Sunday, January 4, 2009

The Brothers Karamazov - Fyodor Dostoevsky (Russian)
Dostoevski deals with the essentials of life, particularly with moral questions. Since he wanted to communicate with the common man, he presents his ideas in a straightforward way. On the most basic level, he entertains – we want to know what happens next. He can surprise, he uses ambiguity, he writes with passion. He gives the devil his due – literally; the evil side of man is on full display. Nobody, good or bad, is treated superficially. One problem is the operatic level of the emotions. Sometimes characters come across as fanatics, hysterics. Maybe the Russian personality is prone to extremes (also, the events these people are involved in would produce intense emotions). The ending leaves much unresolved. Yet The Speech at the Stone is so strong and encompassing that, when it’s over, all is completed. *

Saturday Night and Sunday Morning - Alan Sillitoe
This look at the British working class rings true. Arthur Seaton stands solid at the center of the novel.
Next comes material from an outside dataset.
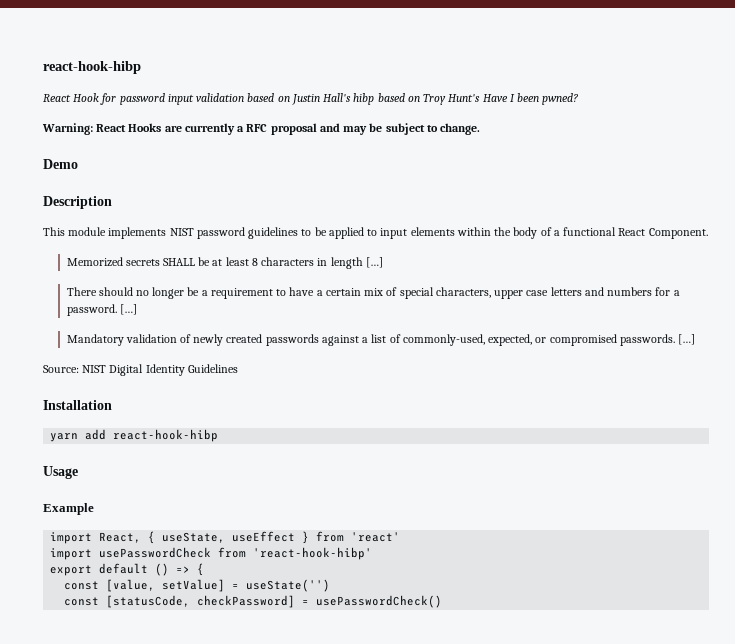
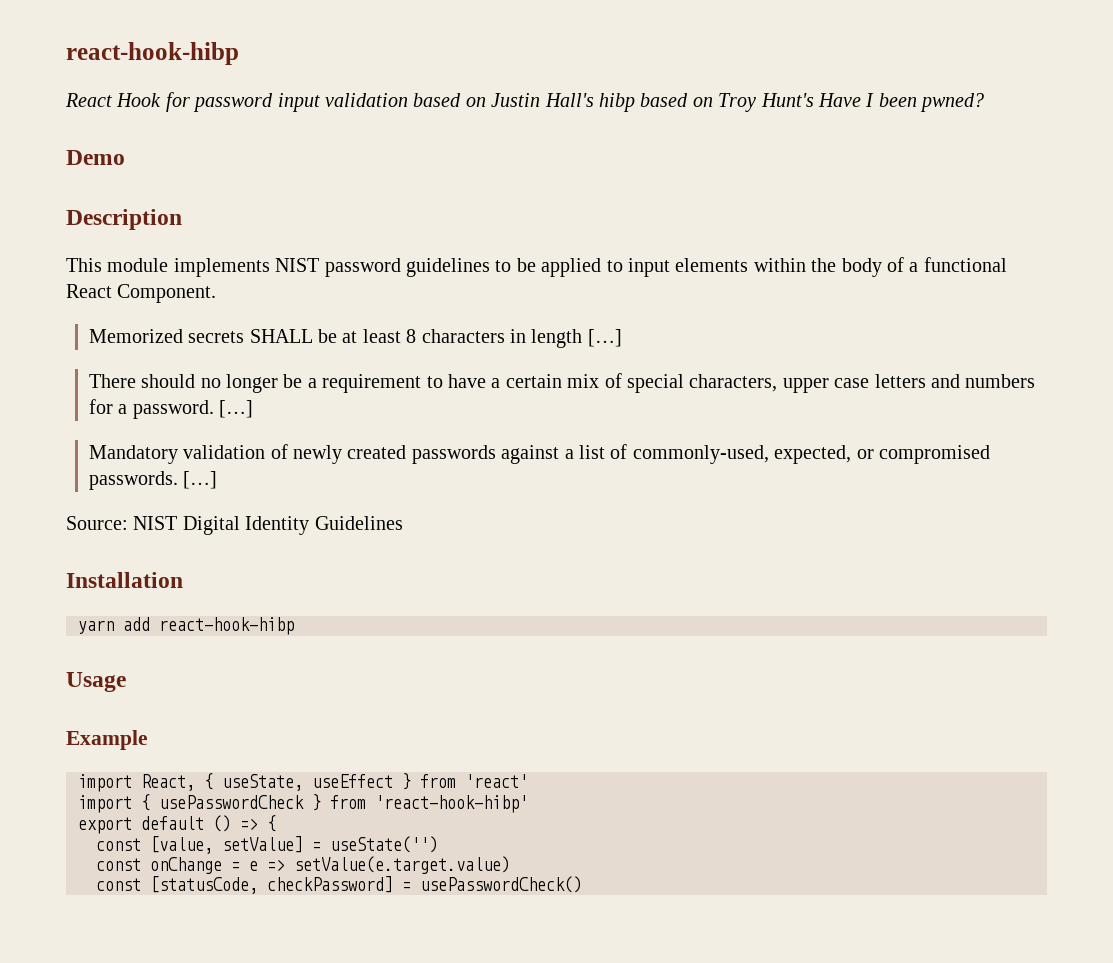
[42,123,481,135] // Warning: React Hooks are currently a RFC proposal and may be subject to change. -> (985, 102) none
[99,547,212,558] usePasswordCheck -> [141,794,321,811] { usePasswordCheck }
(331, 585) none -> [96,856,510,874] // const onChange = e => setValue(e.target.value)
He has so many faults that I rather disliked him. This presents a problem for a novelist, who needs a sympathetic reader. Ultimately, what wins out is the factor of honesty – okay, I decided, that’s Arthur, take him or leave him; whatever, he’s real. Sillitoe’s writing flows nicely, particularly the naturalistic dialogue. Besides the swaggering Arthur, we have an equally strong female, Brenda; when Doreen arrives, I felt that she was a weak link, but as Arthur gets more serious about her she takes on substance. All in all, an engrossing, thoughtful and rebellious book. One nagging flaw has to do with plausibility. Arthur and Brenda (a married woman) carry on their long term affair with little effort to conceal it; though he gets the beating he deserves, it comes awfully late in the game. Is her husband a fool, and are people so reluctant to gossip? Still, as Arthur likes to say, It’s a great life if you don’t weaken. *

Home Free - Dan Wakefield
In the opening pages a college student (Gene) and his young professor (Lou) have sex after a few lines of dialogue. I could never free the character of Lou from the easy lay she was. Gene seems equally shallow, and a weakling to boot; I didn’t respect him. Wakefield tries to recreate the aura of that time in life when you’re in love, have dreams etc., but it doesn’t come off. Gene and Lou’s friends are no more than colorful fabrications (the “Coaches” fall flat). At the point of the inevitable breakup and its effect on Gene, I stopped reading. I didn’t care.